Continuing with the
dogdaysofsummerseries
Title: Drought
Author: Pandaimonia
Word Count: 959
This is a continuation of the storyline from the previous ficlets
Arson and
Strays, though it can be read independently.
The local stream under the culvert has slowed down to a muddy trickle. It was a good place for Padfoot to hide, with the shade of the culvert and water for him to drink. Now the water is warm and brackish and the ground is dry and cracking. The whole world seems thirsty-even the birds droop with the heat and don’t bother to sing.
Padfoot’s black coat is oppressive in this weather and now it’s dirty and matted from rolling around in the dust. He crouches there hour after hour, panting and gazing listlessly into space, hoping for a breeze to bring new scents his way. Come afternoon, his ears prick up and his nostrils twitch, ready for a scent of Remus. Remus comes from his house, bearing popsicles or something cool and fruity to drink, maybe a sandwich already getting soggy in the heat. By the time he reaches the drainage ditch, his hair is already collecting beads of sweat and Padfoot’s tail is thwacking with anticipation.
Remus joins Padfoot-turned-Sirius by the edge of the water and they sit silently side by side, their feet drifting in the deepest pool of the stream. There is a drought of words between them, as if it requires too much energy to talk and the heat has bleached the life from them. Yet it is good to have company, good to have a limp sandwich in one hand and Remus’s hand in the other. Kissing with dry, chapped lips stained artificial cherry red is not exactly a substitute for words, but it works. Up close, Sirius examines the freckles that are becoming denser on Remus’s face each hot, bright week of summer; he runs sun-bleached ends of hair though his fingers, inhales Remus’s warm, slightly musty boy-breath.
They lie on their backs in the dirt, searching for a cloud in the sky to point at and name, to beg for a little rain, a little moisture. Day after day, the sky is empty and so blue it hurts to look at it. When they sit up, their backs are dirty with streaks of sweat running down them. “You need a bath,” Remus says. “You haven’t bathed for days, and it shows.”
“I thought we were supposed to conserve water, eh?”
Remus runs a finger down Sirius’s back, holding it up to show the dirt gathered there. “There’s a difference between being careful and saving water and being able to grow a garden on you.
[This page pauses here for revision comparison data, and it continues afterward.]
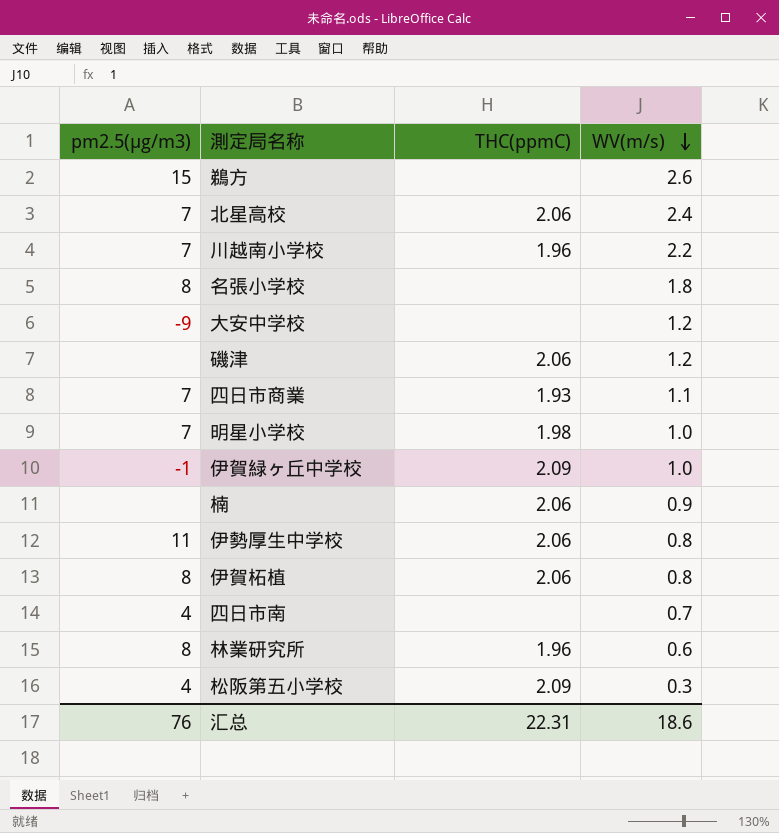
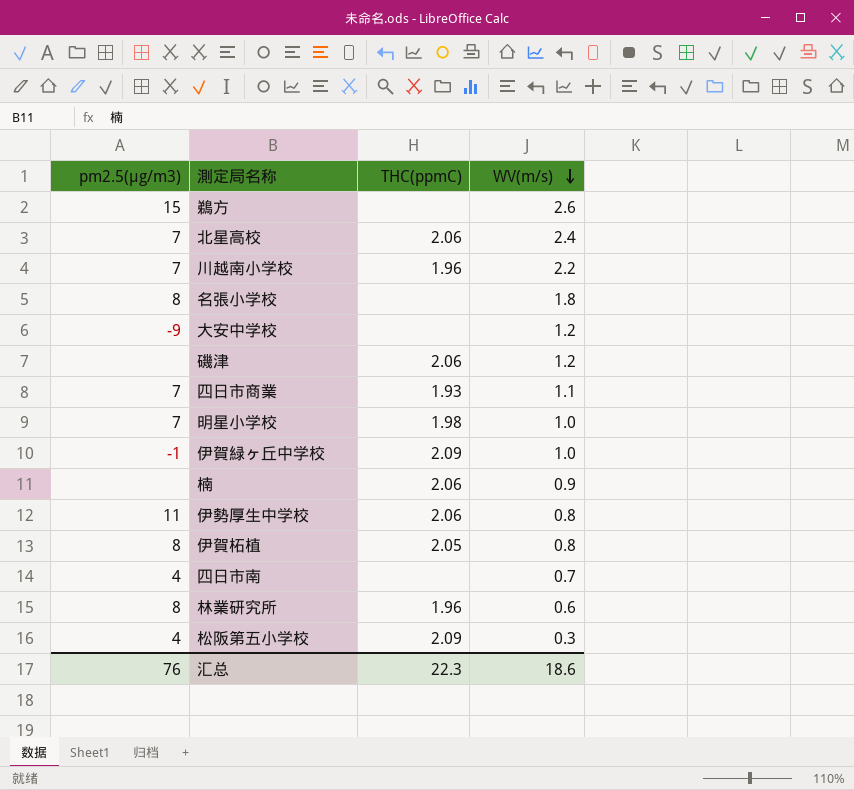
伊賀柘植 | THC(ppmC): 2.06 -> 2.05
汇总 | THC(ppmC): 22.31 -> 22.3

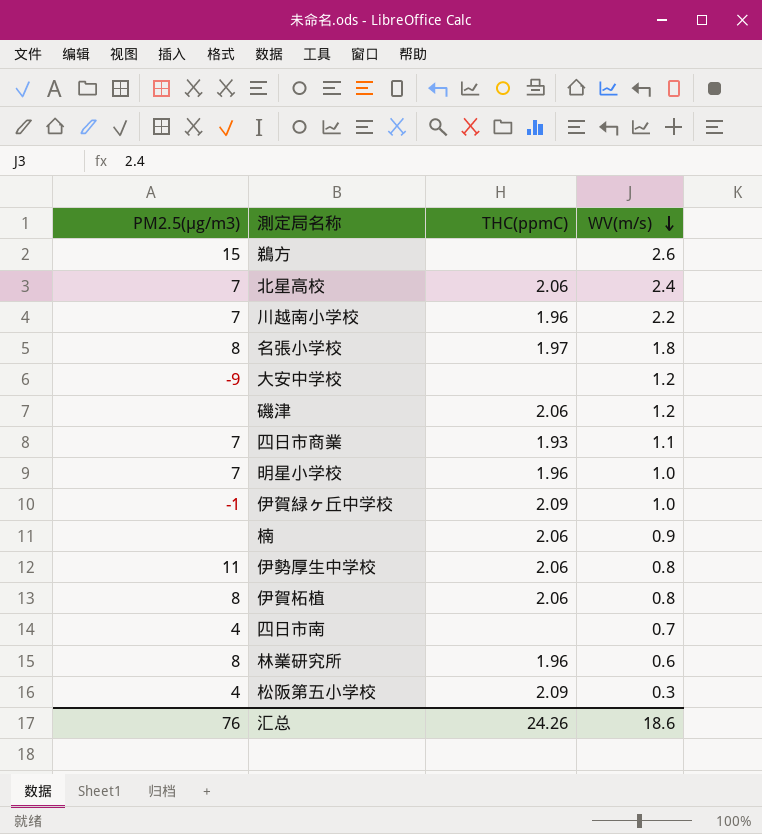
column name: pm2.5(μg/m3) -> PM2.5(μg/m3)
名張小学校 | THC(ppmC): none -> 1.97
明星小学校 | THC(ppmC): 1.98 -> 1.96
伊賀柘植 | THC(ppmC): 2.05 -> 2.06
汇总 | THC(ppmC): 22.3 -> 24.26

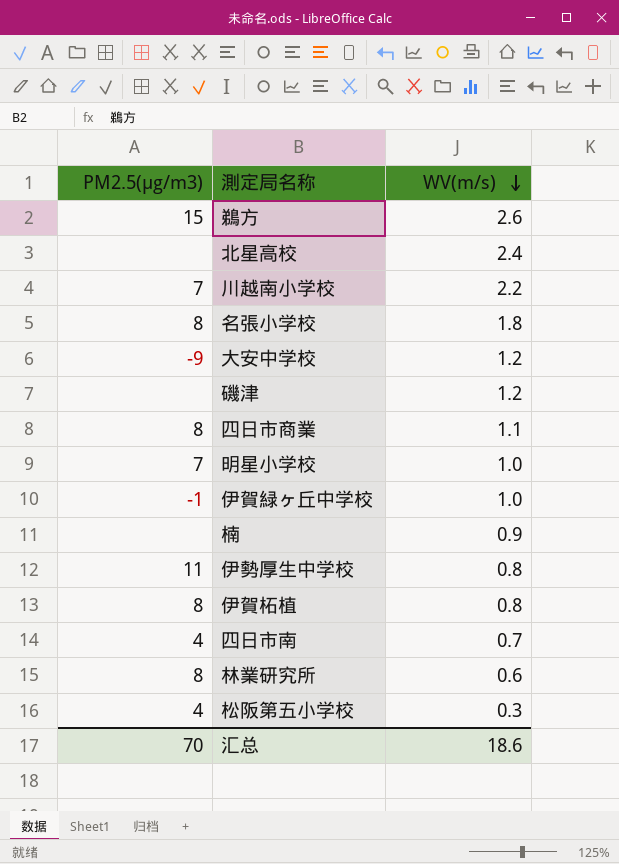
column THC(ppmC) | position: 3 -> none
北星高校 | PM2.5(μg/m3): 7 -> none
四日市商業 | PM2.5(μg/m3): 7 -> 8
汇总 | PM2.5(μg/m3): 76 -> 70

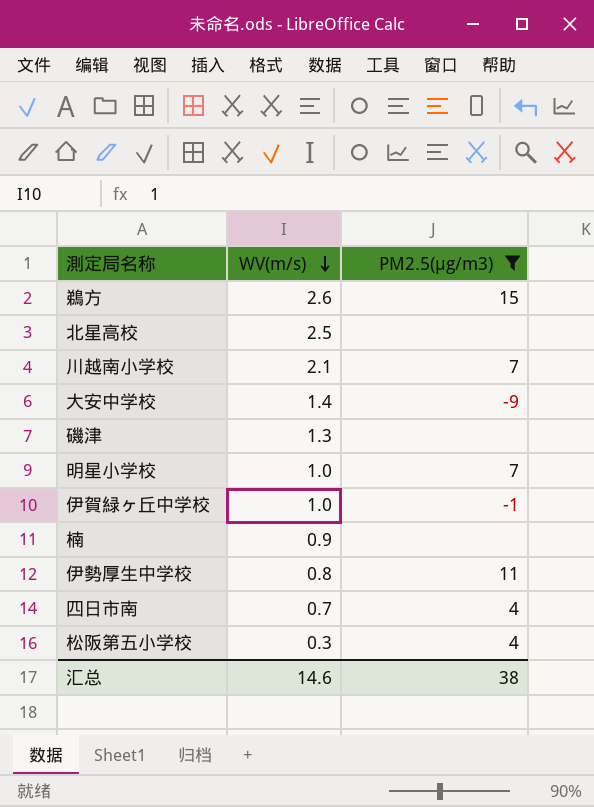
filter: none -> PM2.5(μg/m3) != 8
column PM2.5(μg/m3) | position: 1 -> 3
北星高校 | WV(m/s): 2.4 -> 2.5
川越南小学校 | WV(m/s): 2.2 -> 2.1
大安中学校 | WV(m/s): 1.2 -> 1.4
磯津 | WV(m/s): 1.2 -> 1.3
汇总 | WV(m/s): 18.6 -> 14.6
汇总 | PM2.5(μg/m3): 70 -> 38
I’d say you’re inching toward the latter, mate. Come back to my house and take a sponge bath at least before you start supporting other life forms.”
“I’m not letting your parents see me like this.”
After laughing at Sirius’s vanity for a few minutes, Remus relents. “All right, I’ll get you into the house tonight without seeing them.”
So that night, they sneak up the back stairs into the washroom so Sirius can scrub himself down hastily with soap and washcloth. Remus was right, of course. It feels amazing to wash his hair again and scrub his neck and back from the layer of grime coating them. Sirius rinses quickly and looks at himself in the mirror, wiping the condensation back to make room for his reflection. Flipping his hair back over his eye, he grins cockily at himself. He looks good and he knows it. Remus is keeping watch outside, and when Sirius takes too long he taps on the door and snorts. “Gorgeous enough to come out yet, or do you need to prettify yourself longer? I swear my mum is faster than you.”
“I don’t need to prettify myself, thank you.” Sirius gives his bangs a quick finger-comb and then he’s ready to join Remus. They crowd together on Remus’s bed, nibbling crackers and marmite, leaving crumbs all over the bed that will make Remus’s mother swear the house will be overrun by vermin. They leave a glass of water by the side of the bed and see how much it drops over night, measuring the heat of that night by the water lost.
Quietly is the rule for everything, for they don’t want Remus’s parents to hear voices, to distinguish two sets of feet, two laughs in the dark. Whispering in the dark, mouth against ear, limbs overlapping, hands entwined is an environment made for secrets, for sharing what you never meant to share with another person.
Finally Remus says what he’s been thinking for some time. “It would be more sensible to go to James’s house, you know. You don’t need to be hot and miserable here day after day.”
“It’s hot there too,” Sirius says stubbornly.
“You’d be more comfortable there. And I could come visit-it’s not like we’d never see each other.”
“It wouldn’t be the same. James would be around all the time and then Peter would come to visit, and do you really think your dad would let you get away that much?”
Remus is quiet for a long time, turning onto his side away from Sirius. Several times he gives a sharp little inhale, as if he is beginning to say something, but he doesn’t follow through. “I don’t want you to stay here and make yourself miserable just for me though.”
“I’m staying here because I want to stay here. It’s never a hardship for me to be with you. You know that, don’t you?”
Remus sighs. “I suppose. I mean, sometimes I do-most of the time. But I forget.”
“And that’s why I’m here to remind you-in case you need it.” Sirius kisses Remus’s spine, as if a kiss for each vertebrae will cement the knowledge in his mind that he is wanted, that he will not be abandoned, forgotten.